I have a 3-node Couchbase Cluster running in Google Kubernetes Engine. Apparently, one of the nodes crashed. When the Autonomous Operator spun up a new node, it had a different DNS name (" couchbase://cb-cluster-member-0003.cb-cluster-member.default.svc").
The problem is, my three nodes’ DNS names are hard-coded in my (.NET Core) application’s configuration file. When " cb-cluster-member-0002" was no longer available, I ran into all sorts of seemingly random problems. One such problem was that a N1QL query my application relied on was no longer working. I attempted to make this query through the Web Console, and it gave me some crab about the Index not existing, even though I had created it several days earlier. When I checked the “Bucket Insights” > “Queryable on Indexed Fields” > BucketName I saw it complaining about not being able to determine the schema based on the existing documents. But the documents had not changed! I ended up having to flush the bucket (thankfully this was a development system).

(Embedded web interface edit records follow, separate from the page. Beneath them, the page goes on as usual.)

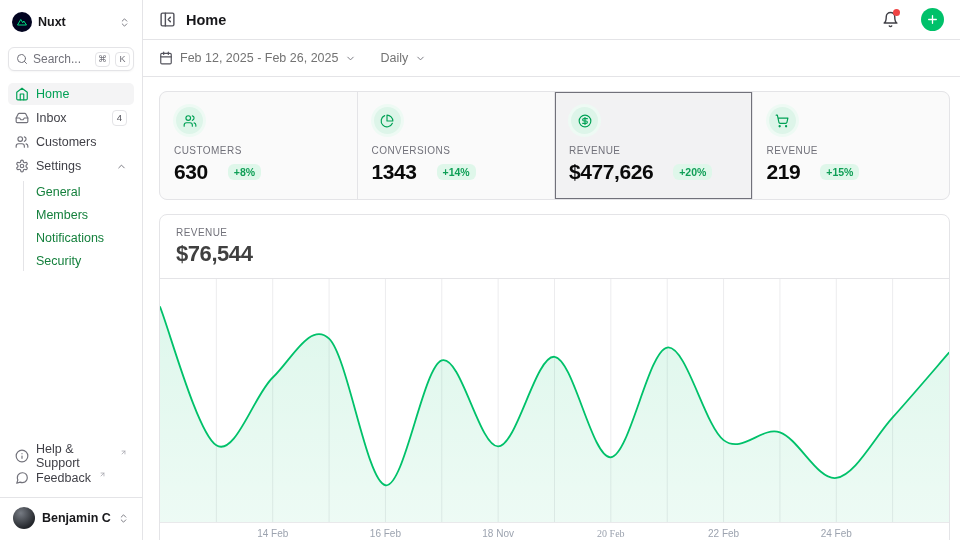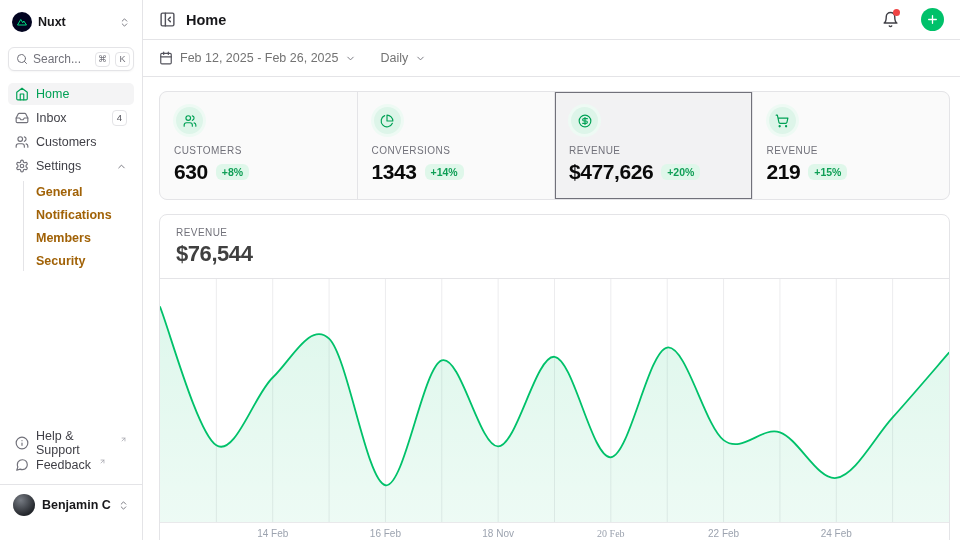"Nuxt" .sidebar { padding: 10px 8px 19px -> 10px 8px 6px }
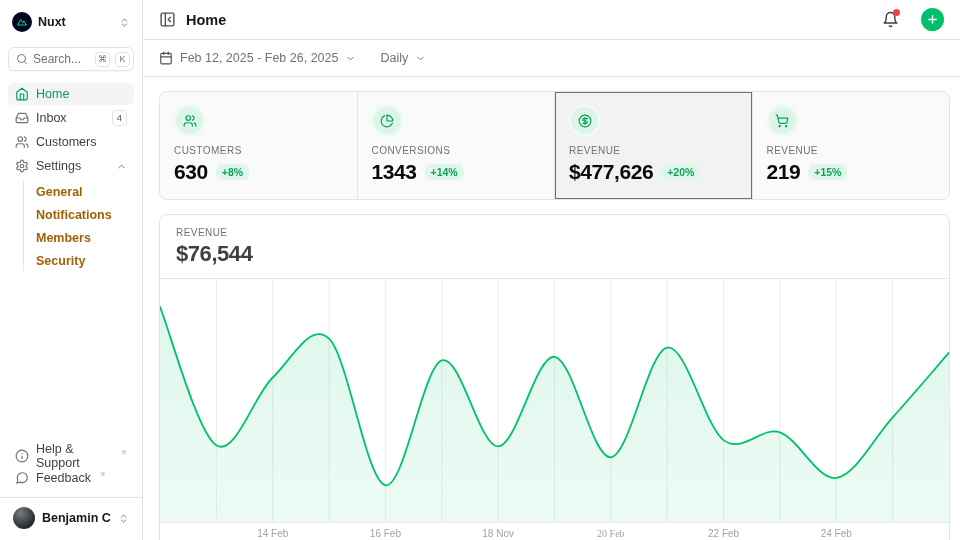"630" .stat-value-row { gap: 8px -> 20px }
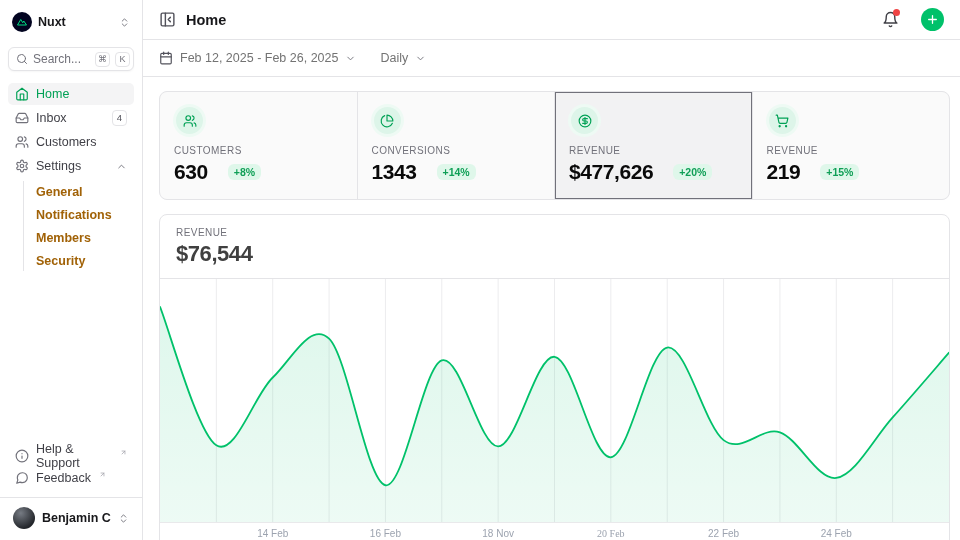"General" .subnav-item { color: #a16207 -> #15803d; font-weight: bold -> none }
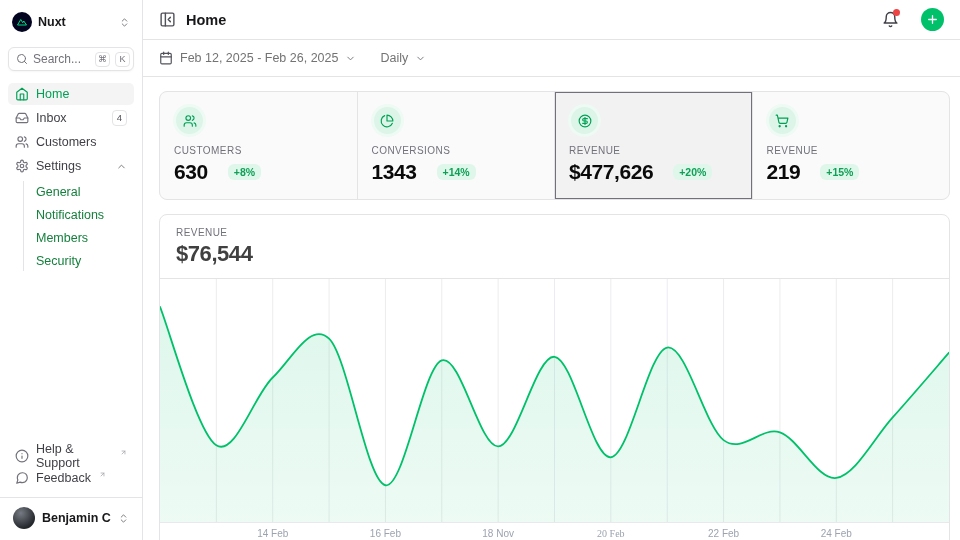"Notifications" div.subnav-item { order: before "Members" -> after "Members" }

How do I compensate for this? First, I’d like to know how to avoid manually hard-coding DNS names of my nodes, and second, I’d like to know why I encountered that weirdness with just one bucket.
EDIT
I have dug through the logs, and I found some odd things.
Out of nowhere, I see this occur today:
IP address seems to have changed. Unable to listen on 'ns_1@cb-cluster-member-0001.cb-cluster-member.default.svc'. (POSIX error code: 'nxdomain')
This is followed by something similar to this, but for each node in the cluster, 0000, 0001, 0002:
IP address seems to have changed. Unable to listen on ‘ns_1@cb-cluster-member-0001.cb-cluster-member.default.svc’. (POSIX error code: ‘nxdomain’) (repeated 6 times)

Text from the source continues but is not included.